Monday, November 13, 2006

Theatre Of Cruelty

I feel like doing a little trend-spotting. This month has seen the arrival of two movies that have more in common than you might think. BORAT: CULTURAL LEARNINGS OF AMERICA FOR MAKE BENEFIT OF GLORIOUS NATION OF KAZAKHSTAN is a pseudo-documentary in which a bumbling idiot reporter interviews real Americans and coaxes terrible statements out of their unsuspecting mouths. THE BRIDGE is a real documentary about people who committed suicide by jumping off the Golden Gate bridge, with actual footage of the suicides. Both movies are doing great business, although the real documentary is nothing compared to the fake one.
When my wife skipped work last week to catch the first matinee of Borat, she came back raving about it. Through a combination of phony guilelessness and false assurances that the "documentary" would never be shown in America, Sacha Baron Cohen somehow managed to coax the most horrible statements out of people. Apparently racism, homophobia and a wistful desire to keep slaves still lives on in the American psyche.
It takes a kind of cruel genius to do what Cohen does. Cruel because people spend their lives training themselves to keep some opinions to themselves, or at most express those opinions in whispers to their most trusted friends. Genius because somehow he got people to say this stuff out loud to a total stranger with a camera lens pointed at them.
Sacha Baran Cohen has refused to do interviews as himself, choosing instead to appear as Borat. This indicates that his own private thoughts are of value to him. He's not playing fair. Because of this, I hope the frat boys who are suing 2oth Century Fox win the case. Because they were tricked into making their racist remarks for the record. After all, the movie is making a fortune. They can afford to settle. Not that I would want to hang out with those frat boys - they are a bunch of racists.
THE BRIDGE is similar because it also shows people at their worst, and you can bet no one signed a release before they commited suicide. The last thing these people wanted was for their loved ones to watch them do this. And you can take "the last thing" literally in this case. But the movie also contains interviews with the loved ones and friends of these jumpers, and you learn a lot from them; chiefly that you cannot take responsibility for someone else's self-destruction. That's a very valuable message and you may not go to see it without the sick lure of watching these people fall to their deaths. Callous, but valuable.
And the same can be said for Borat. You can laugh at those horrible Americans and the awful things they say but sooner or later you have to recognize that they sound a lot like you. Potentially Borat could provoke a national dialog along the lines of "why didn't somebody tell me I came off like this?" Does this movie make my hate look big?
So these are movies which are cruel to individuals but offer tough love to society as a whole. Could this be the trend I've been waiting for? I'd like to think that as a nation we are strong enough to take a little valid scolding. Like Jeff Bridges said in TUCKER, it's not the heat, it's the humility.

3 comments:

Reel Fanatic said...

I don't think I've laughed as hard in years as I did at Borat's movie, though it is indeed a sometimes painful mirror on American culture .. my favorite scene, if I had to pick just one, would have to be when he gets "saved" at the revival meeting

Anonymous said...

Wow. International media star disguised as a third-world oaf exposes the ugly side of middle America. Sasha Baron Cohen certainly picked a fast-moving target. Beating up the American middle class has been hip even since "American Beauty."

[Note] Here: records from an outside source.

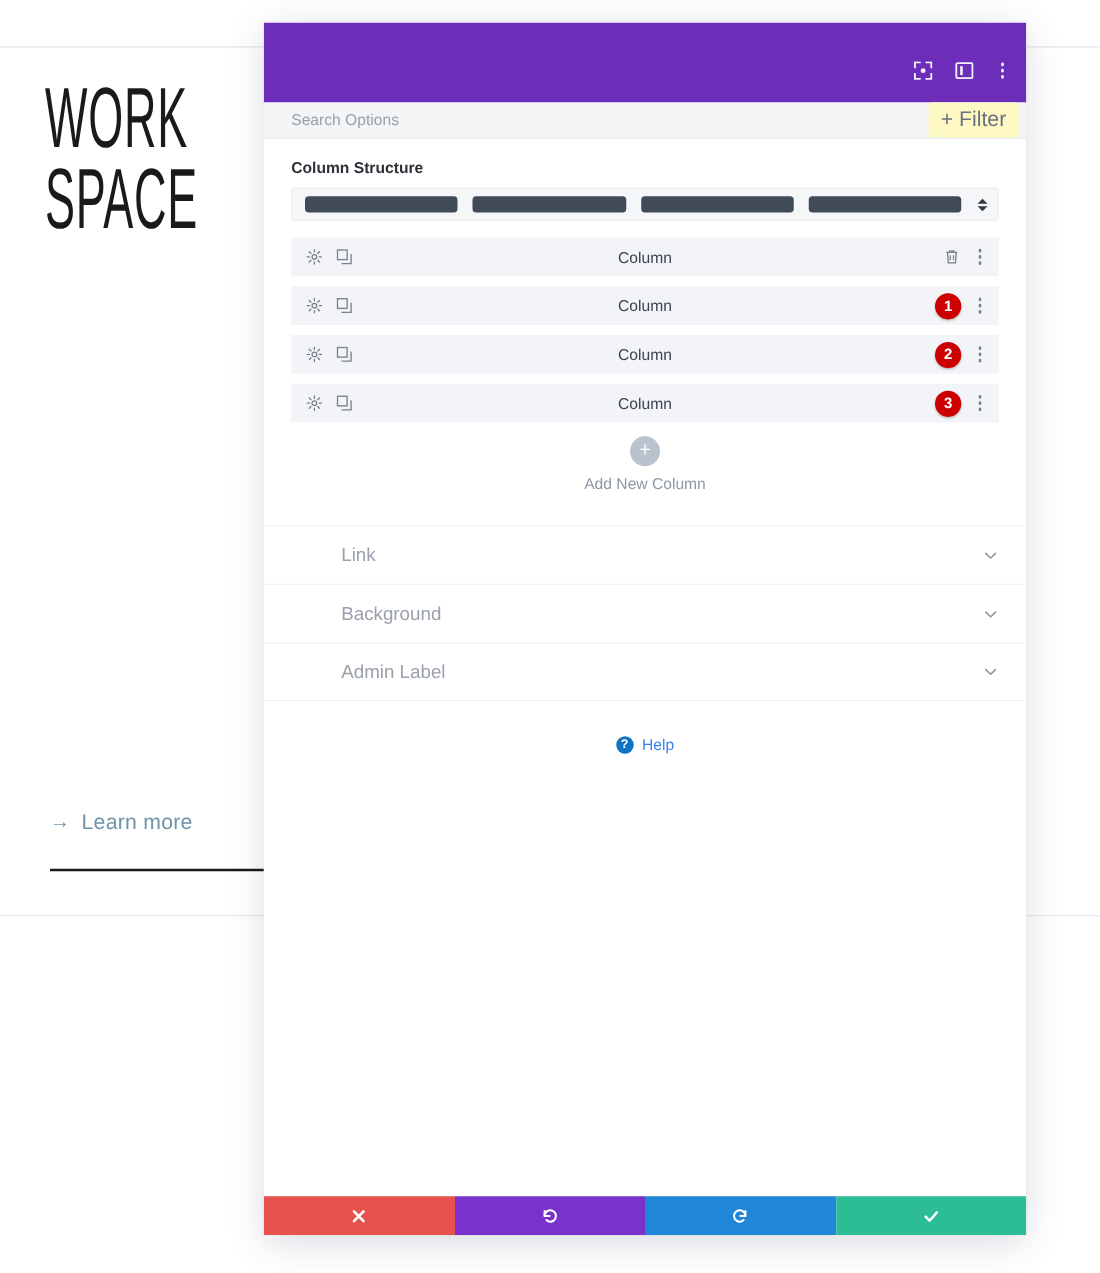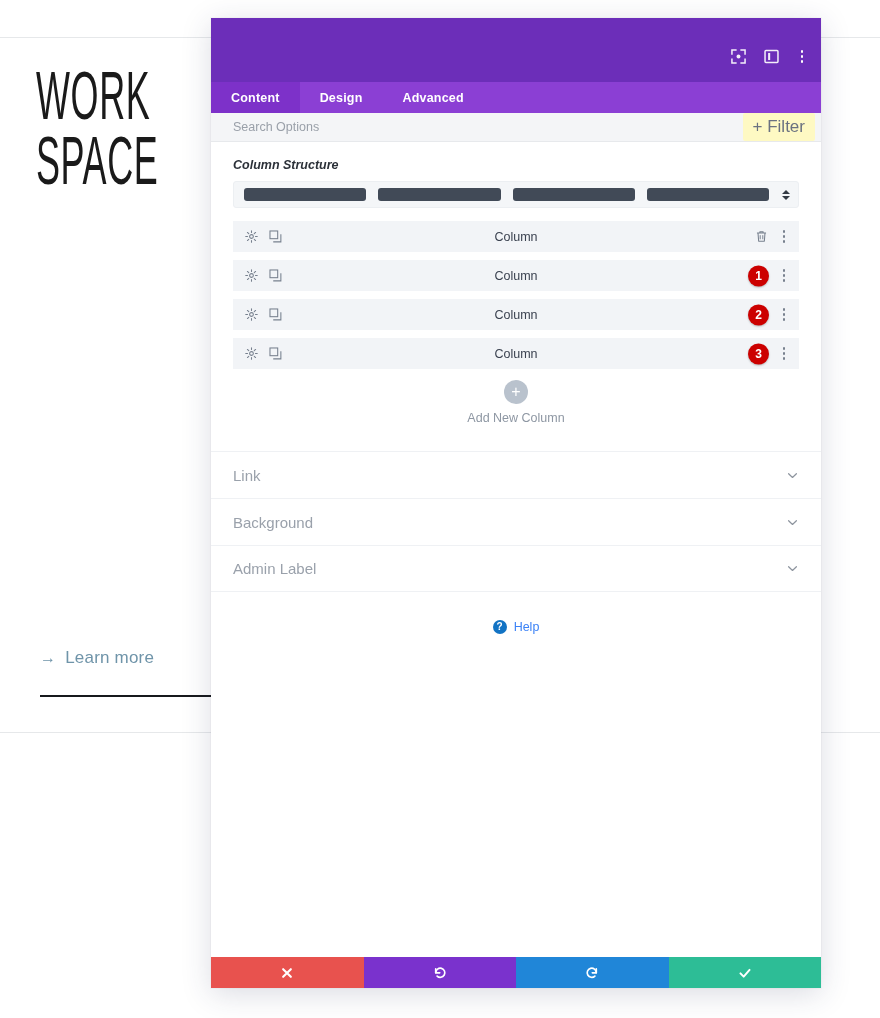"Content" div.m-tabs { html: <div> <div>Content</div> <div>Design</div> <div>Advanced</div> </div> -> none }
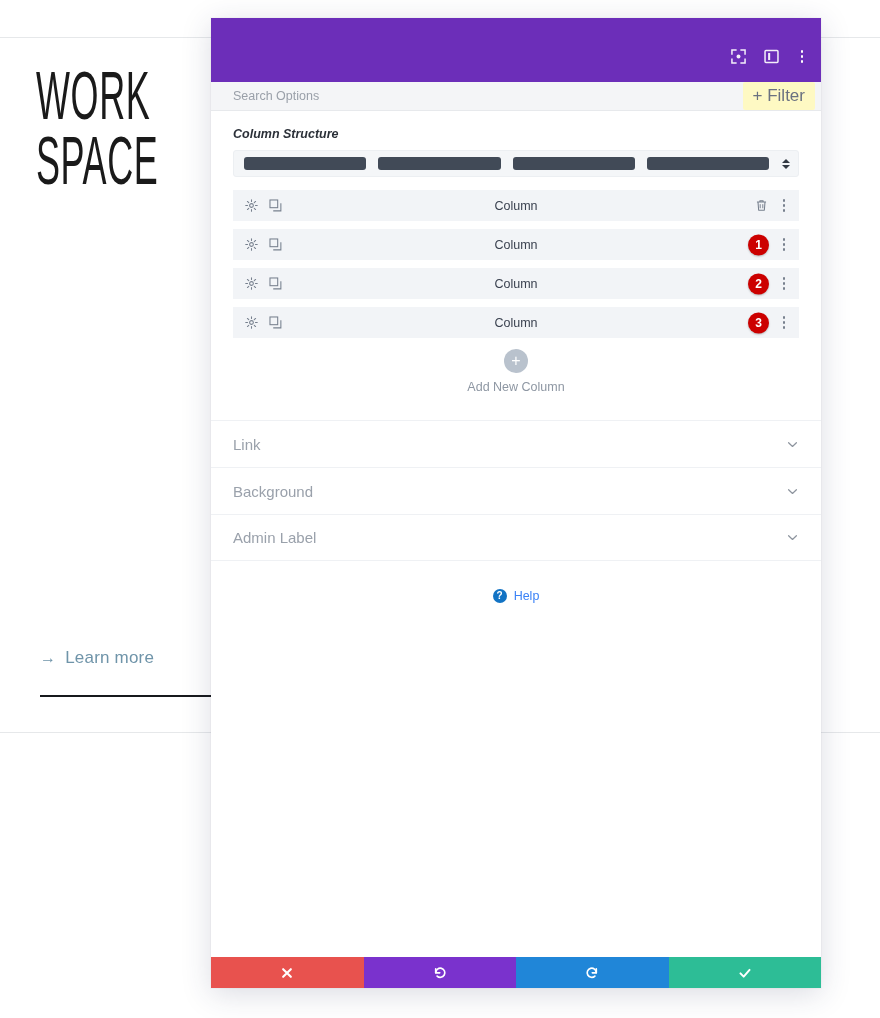"Column Structure" .sec-label { font-style: italic -> none }
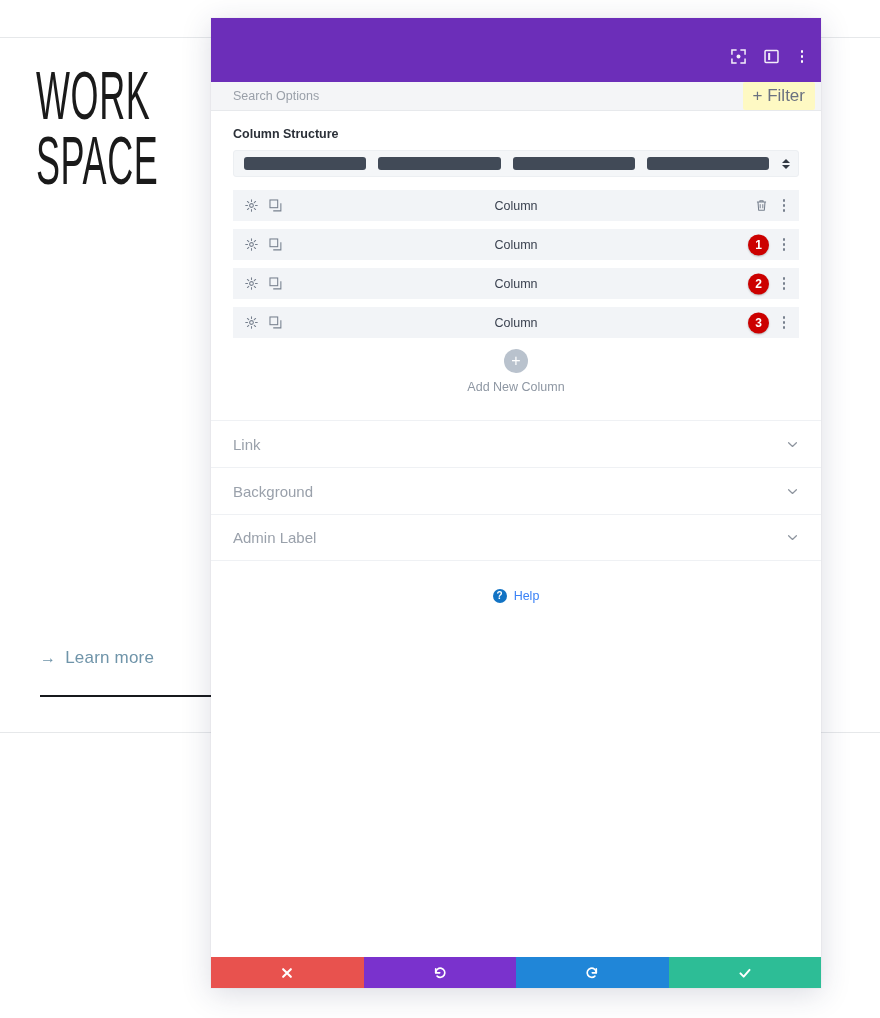"Link" .acc-label { margin-left: none -> 40px }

I'm probably not gonna see this film, but not because Mr. Baron Cohen is making fools of us. It's that style of squirmy discomforting humor I don't care for. I think it breaks down to a (slightly outdated) comparison: "Friends" or "Seinfeld"? Gimme Rachel Green.

Apropos "The Bridge:" Glen Kinion, my news-cameraman friend, said on the afternoon of September 11, 2001 the highlands over the Golden Gate Bridge were lined with stringers, news-camera people. They were waiting for the jumbo jet to show up and take the bridge out. Someone must have taken this rather ghoulish idea to it's logical conclusion.

Danielk said...

I gotta recommend BORAT. Yes, it goes after the low-hanging fruit, but there are some truly inspired sight gags in it. My favorite one involves a bear's head. And besides, everyones going to quote it at you anyway. You might as well get that stuff first hand.